"Ich freue mich schon wirklich wieder auf's gemeinsame Ausreiten"
Ich bin Anfang April 27 Jahre alt geworden. Obwohl ich meinen Geburtstag nicht wie geplant mit meinen Freunden feiern konnte, war es trotzdem ein schöner Geburtstag. Meine Freunde haben mir aus der Entfernung gratuliert, wir haben uns über Videochats unterhalten. Ein Hoch auf die neuen Medien! Auch wenn sie von diversen Menschen verteufelt werden (manchmal auch durchaus zurecht), während dieser neuen Ausgangsbeschränkungen sind sie die einzige Möglichkeit mit Familie und Freunden kostengünstig in Kontakt zu bleiben – neben dem guten alten Telefon und der Post. Ich finde es auch gut, dass Neuigkeiten über diese Krise im Stundentakt über Social Media zu verfolgen sind. Leider werden dort auch viele Unwahrheiten verbreitet. Mit der Krise musste die Digitalisierung schneller umgesetzt werden als geplant. Angestellte können nun im Home-Office arbeiten, was vorher vielleicht nicht möglich war. Und viele Unternehmen stellen nun auch auf Online-Shops um. So eine Entwicklung sehe ich persönlich positiv.
Die allgemeine Anspannung in der Gesellschaft ist für mich deutlich zu spüren. Egal ob beim Einkaufen oder in der Arbeit, die Mitmenschen sind unsicher und selbst ich fühle mich beobachtet, wenn ich für meine Eltern und Geschwister einkaufen gehe. In der Arbeit wurden neuen Regelungen eingeführt. Teammeetings gibt es nur noch online. Es wird knapp am Flur gegrüßt und das war‘s auch schon wieder. Ein gemeinsamer Plausch in der kleinen Teeküche ist nicht mehr möglich und auch das Mittagessen passiert sehr distanziert. Da ich im Marketingbereich tätig bin, kenne ich mich zum Glück gut mit Online-Medien und Kommunikation aus. Mitarbeiter aus der Boomer-Generation tun sich da schon etwas schwerer. Wir versuchen uns aber so gut es geht zu unterstützen und helfen uns auch in diesen Themen weiter. Abgesehen davon, habe ich das Gefühl, dass wir wieder näher zueinander gerückt sind (im übertragenen Sinne). Plötzlich konzentrieren sich Mitmenschen wieder auf lokale Geschäfte. Und auch in der Arbeit wird deutlich, dass wir durch Zusammenhalten auf lange Sicht gesehen besser davonkommen.

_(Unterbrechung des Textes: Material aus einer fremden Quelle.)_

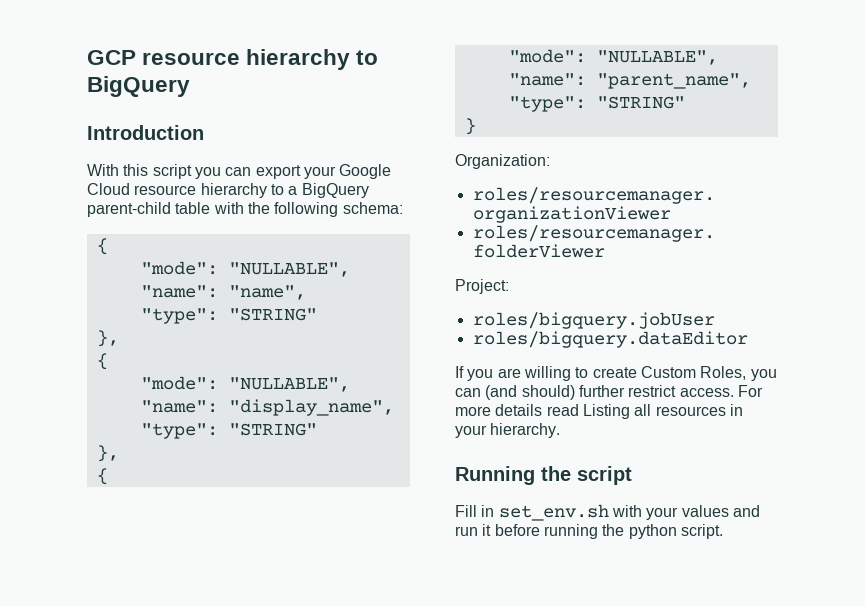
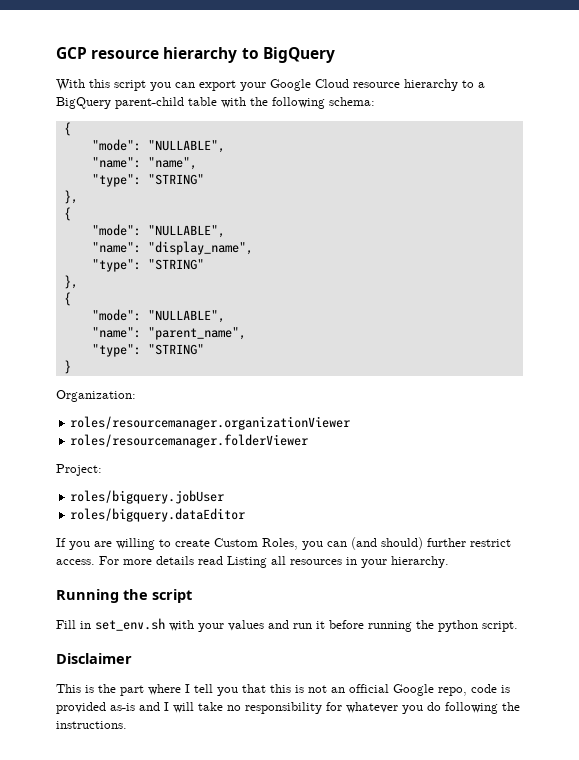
[87,125,204,140] // Introduction -> (335, 55) none
(723, 531) none -> [56,653,132,664] [56,684,510,696] [56,702,520,714] [56,721,127,729] // Disclaimer // This is the part where I tell you that this is not an official Google repo, code is provided as-is and I will take no responsibility for whatever you do following the instructions.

Beeindruckend finde ich vor allem die Erkenntnis, dass ein ungehinderter Grenzübertritt keine Selbstverständlichkeit mehr ist. Natürlich werden sich unsere Eltern noch an die Grenzkontrollen erinnern. Für Menschen in meinem Alter oder jünger sind diese temporären Einschränkungen neu. Da muss ich oft an die Berliner Mauer denken und dabei kann ich ein wenig aufatmen: denn unsere Situation ist glücklicherweise nur temporär. Natürlich macht man sich Sorgen über die eigene Zukunft oder ist einfach mal niedergeschlagen, weil die ganzen Pläne für den Sommer zunichtegemacht wurden. Um wieder einen klaren Kopf zu bekommen, hilft es mir, draußen eine Runde zu laufen, oder ich mache in meinem Wohnzimmer eine Runde Sport. Dabei kann ich wunderbar abschalten und diese negativen Gedanken ausblenden.
Am meisten vermisse ich meine Stallgemeinschaft und meine Reitschülerinnen. Wir sprechen uns jetzt Besuchszeiten ab, was gut funktioniert. Aber ich freue mich schon wirklich darauf, wenn wir einfach wieder gemeinsam ausreiten können oder nach getaner Arbeit zusammen auf ein Bier sitzen bleiben. Und ich freue mich auf die Kinder, die normalerweise zu mir in die Reitstunden kommen.